> **Task objective**:
Could you transcribe each record below exactly as written, setting the pictures aside?

-- Data for review follows --

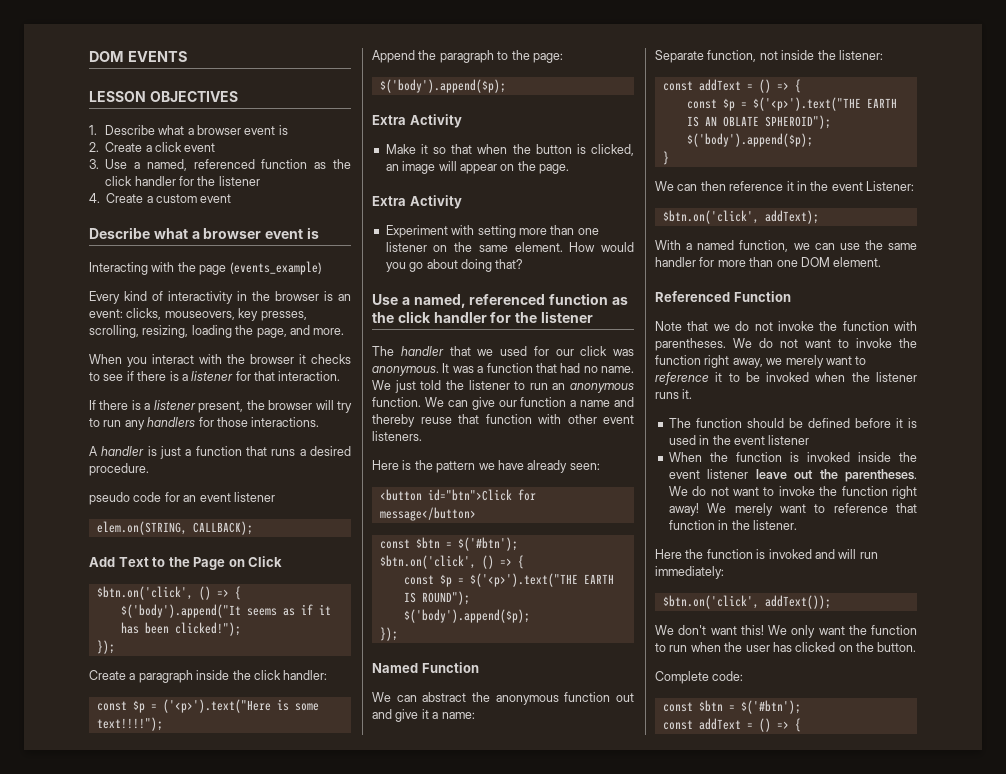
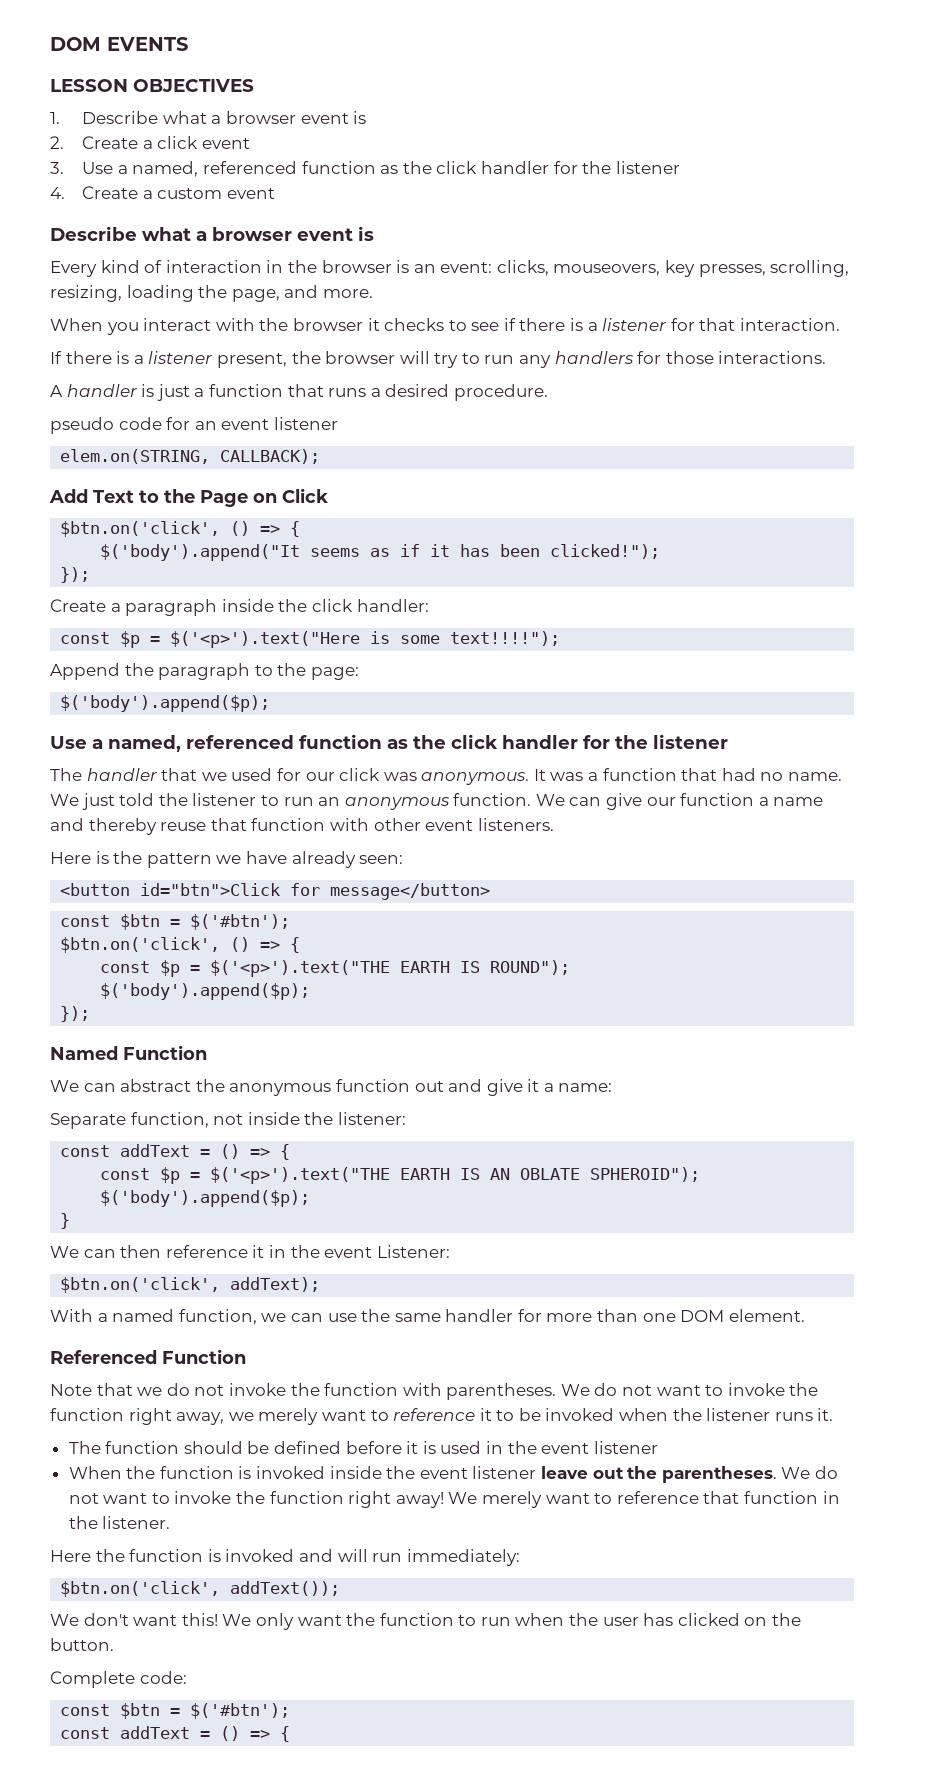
- Interacting with the page (events_example)
- Every kind of interactivity in the browser is an event: clicks, mouseovers, key presses, scrolling, resizing, loading the page, and more.
+ Every kind of interaction in the browser is an event: clicks, mouseovers, key presses, scrolling, resizing, loading the page, and more.
- const $p = ('<p>').text("Here is some text!!!!");
+ const $p = $('<p>').text("Here is some text!!!!");
  Append the paragraph to the page:
  $('body').append($p);
- Extra Activity
- Make it so that when the button is clicked, an image will appear on the page.
- Extra Activity
- Experiment with setting more than one listener on the same element. How would you go about doing that?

-- Data for review concluded --

> **Your response**:
- Interacting with the page (events_example)
- Every kind of interactivity in the browser is an event: clicks, mouseovers, key presses, scrolling, resizing, loading the page, and more.
+ Every kind of interaction in the browser is an event: clicks, mouseovers, key presses, scrolling, resizing, loading the page, and more.
- const $p = ('<p>').text("Here is some text!!!!");
+ const $p = $('<p>').text("Here is some text!!!!");
  Append the paragraph to the page:
  $('body').append($p);
- Extra Activity
- Make it so that when the button is clicked, an image will appear on the page.
- Extra Activity
- Experiment with setting more than one listener on the same element. How would you go about doing that?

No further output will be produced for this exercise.